• **Data provided**
• • • • • • •
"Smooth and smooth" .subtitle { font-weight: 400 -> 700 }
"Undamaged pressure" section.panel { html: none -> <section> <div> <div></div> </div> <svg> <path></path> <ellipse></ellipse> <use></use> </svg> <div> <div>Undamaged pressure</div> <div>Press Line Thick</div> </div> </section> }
• • • • • • •
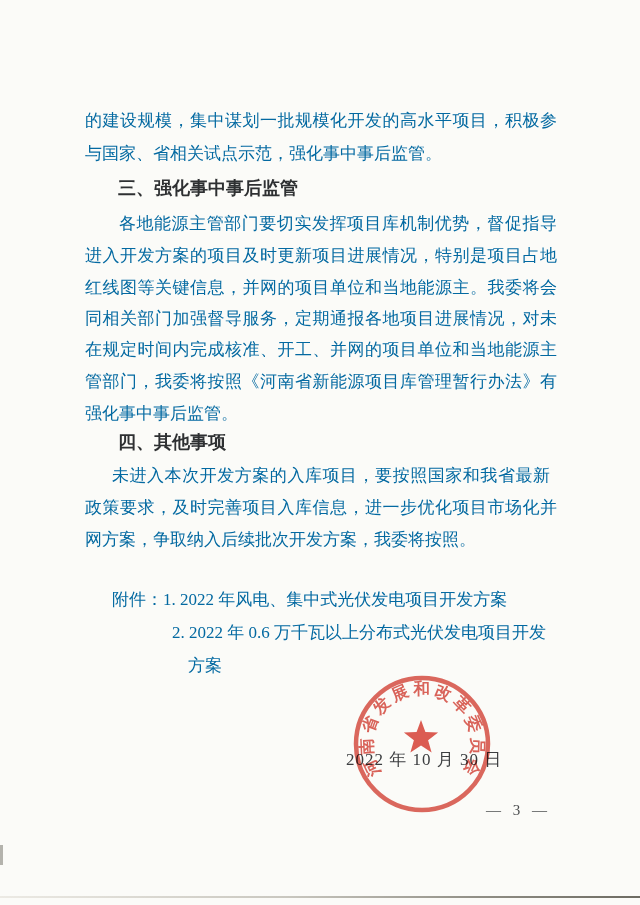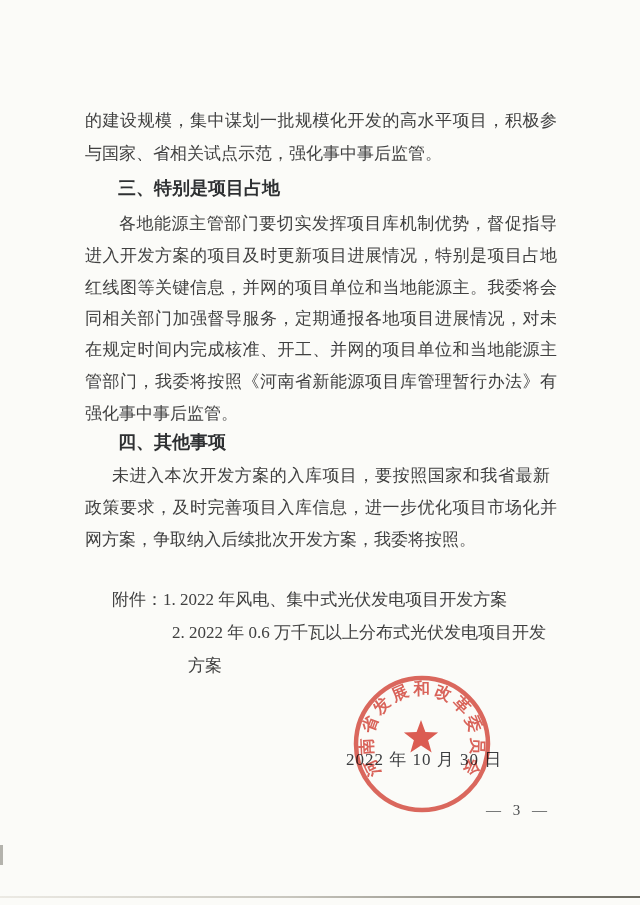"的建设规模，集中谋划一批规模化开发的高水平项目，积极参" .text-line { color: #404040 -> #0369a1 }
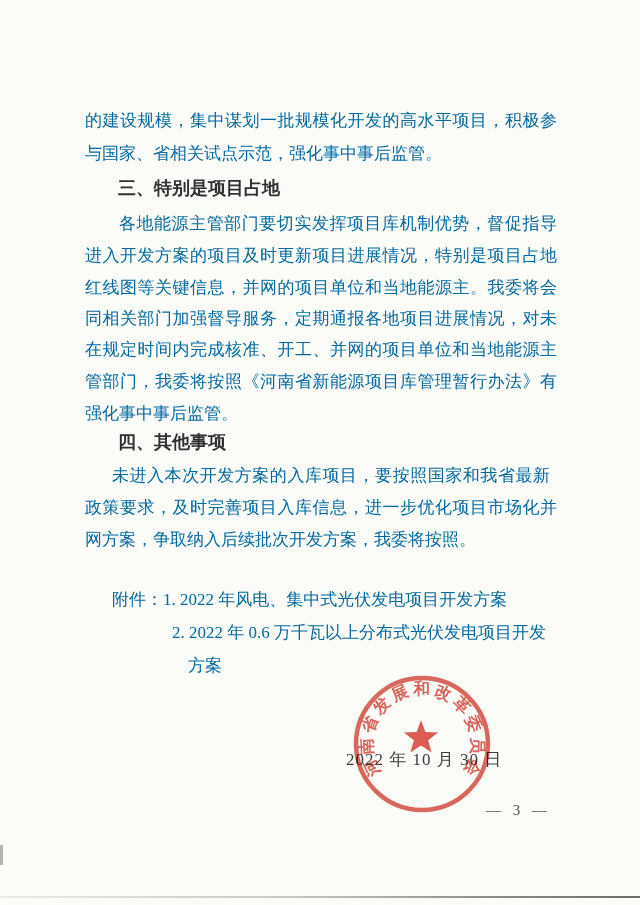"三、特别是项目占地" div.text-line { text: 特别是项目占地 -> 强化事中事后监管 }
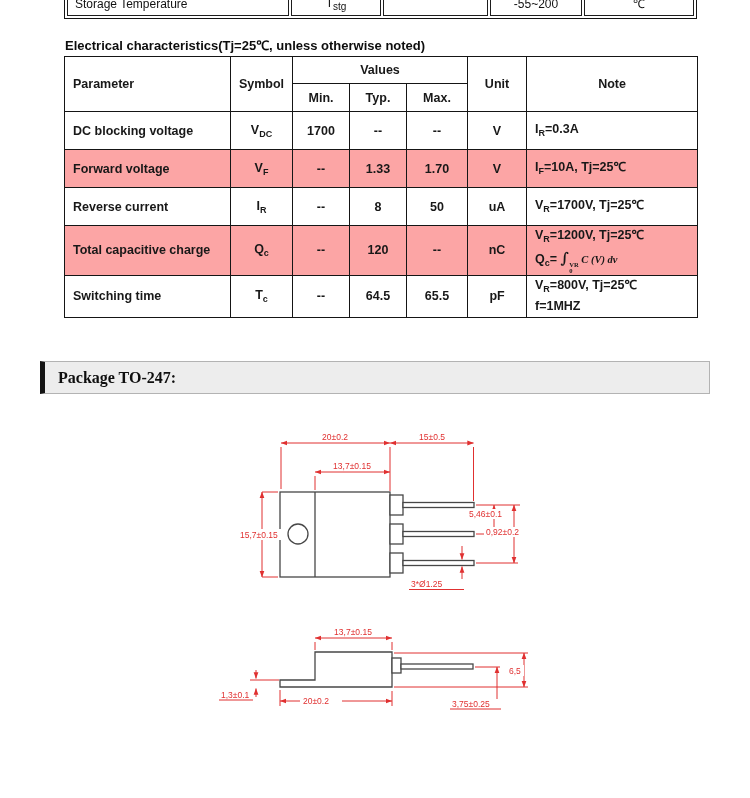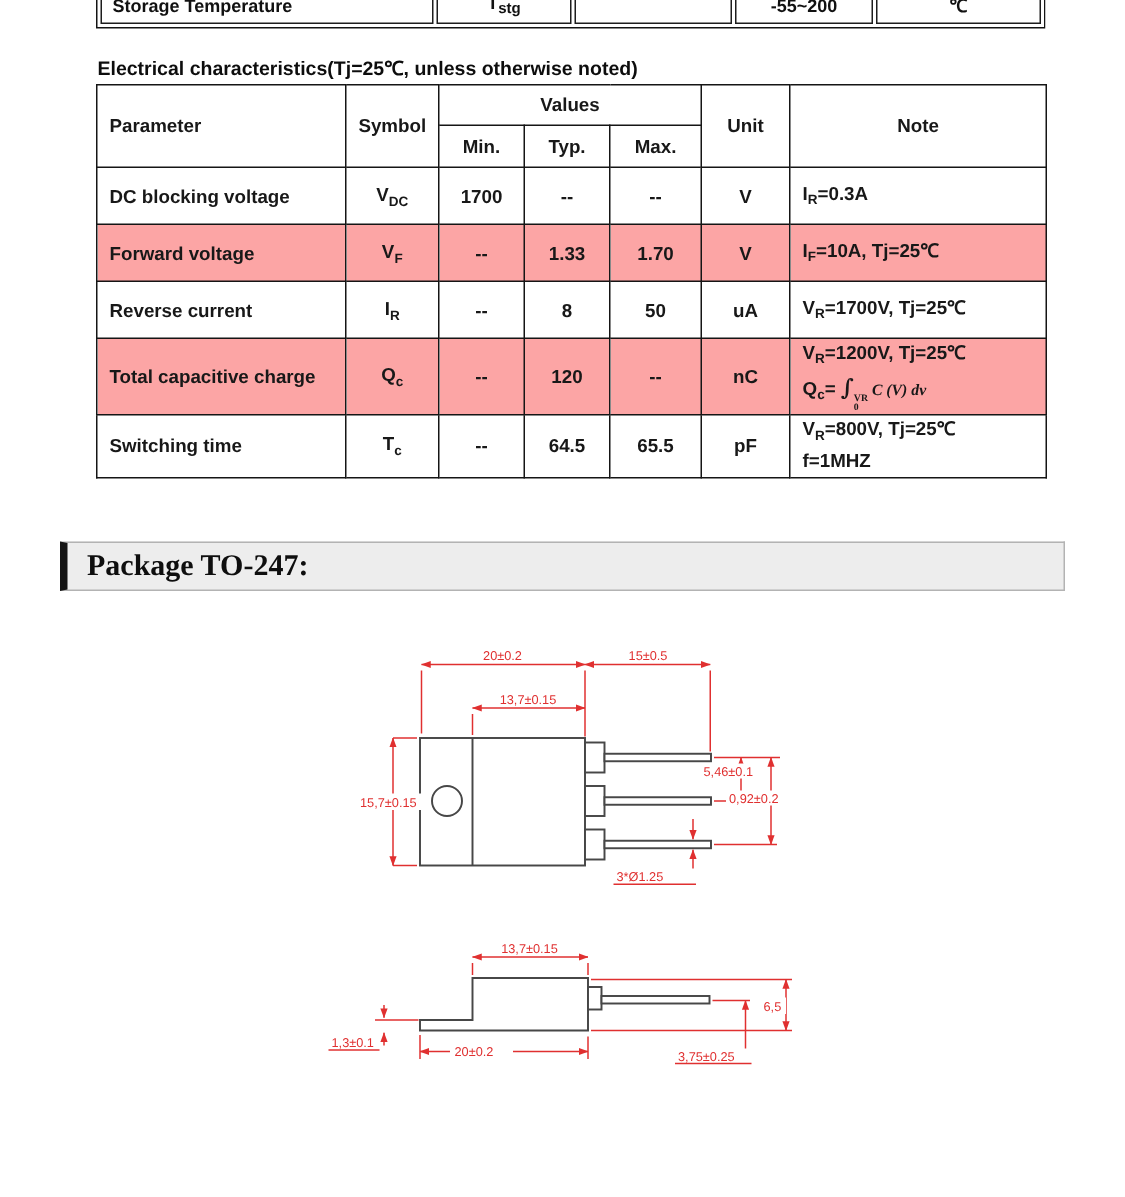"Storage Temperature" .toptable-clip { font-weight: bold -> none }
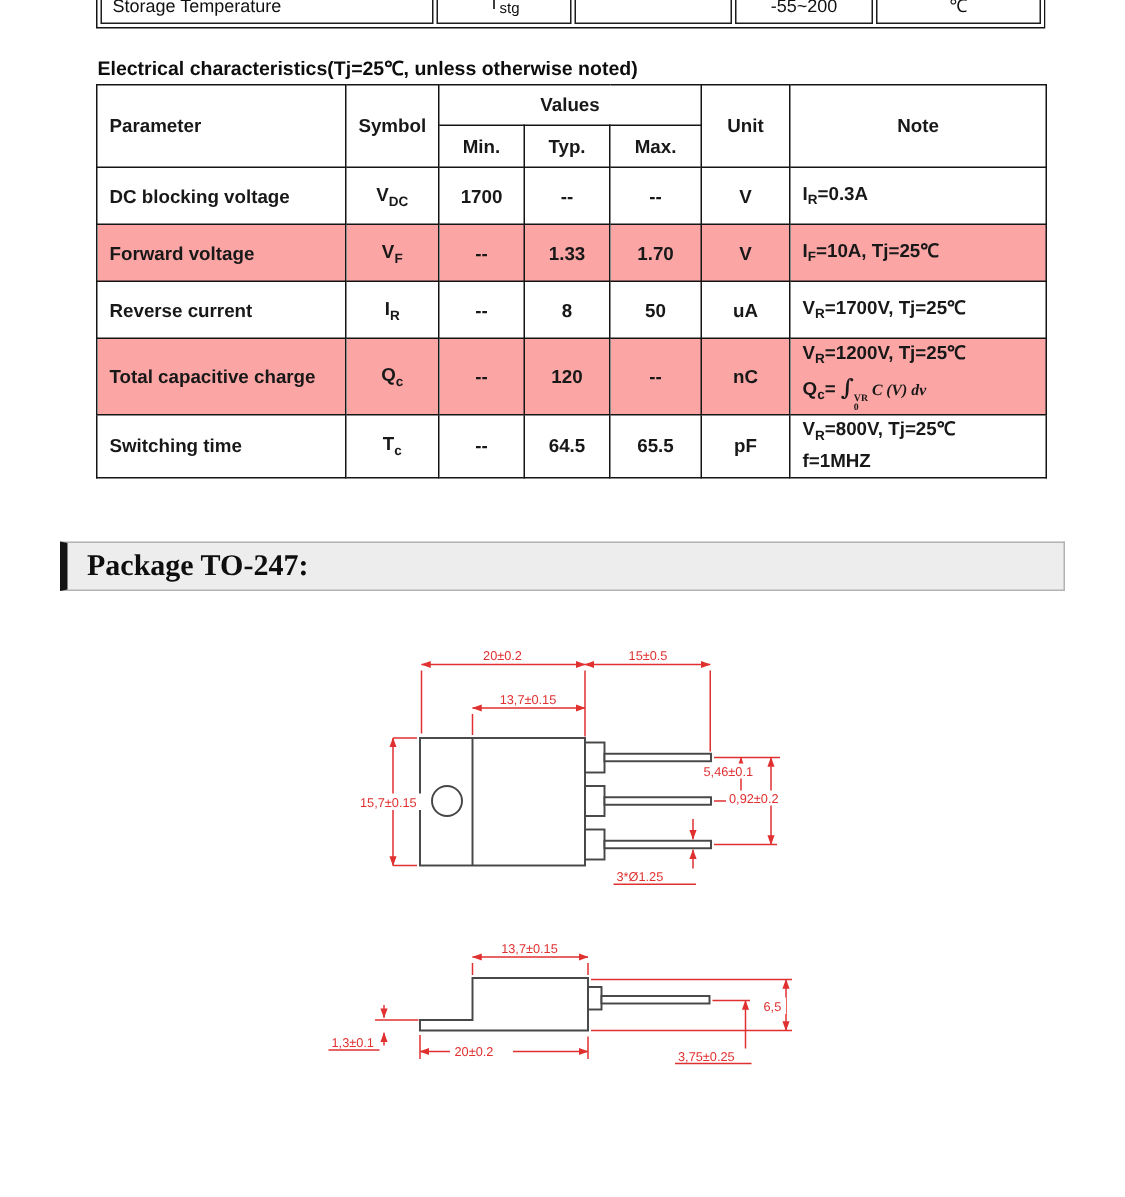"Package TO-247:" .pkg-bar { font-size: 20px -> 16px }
• • • • • • •
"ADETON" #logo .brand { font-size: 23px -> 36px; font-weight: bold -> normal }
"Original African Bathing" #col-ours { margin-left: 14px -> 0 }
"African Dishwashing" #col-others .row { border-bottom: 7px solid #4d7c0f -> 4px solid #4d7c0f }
• • • • • • •
• **Your objective**
Read the entries above, then pull out the lines that include "African".

• **Answer area**
"Original African Bathing" #col-ours { margin-left: 14px -> 0 }
"African Dishwashing" #col-others .row { border-bottom: 7px solid #4d7c0f -> 4px solid #4d7c0f }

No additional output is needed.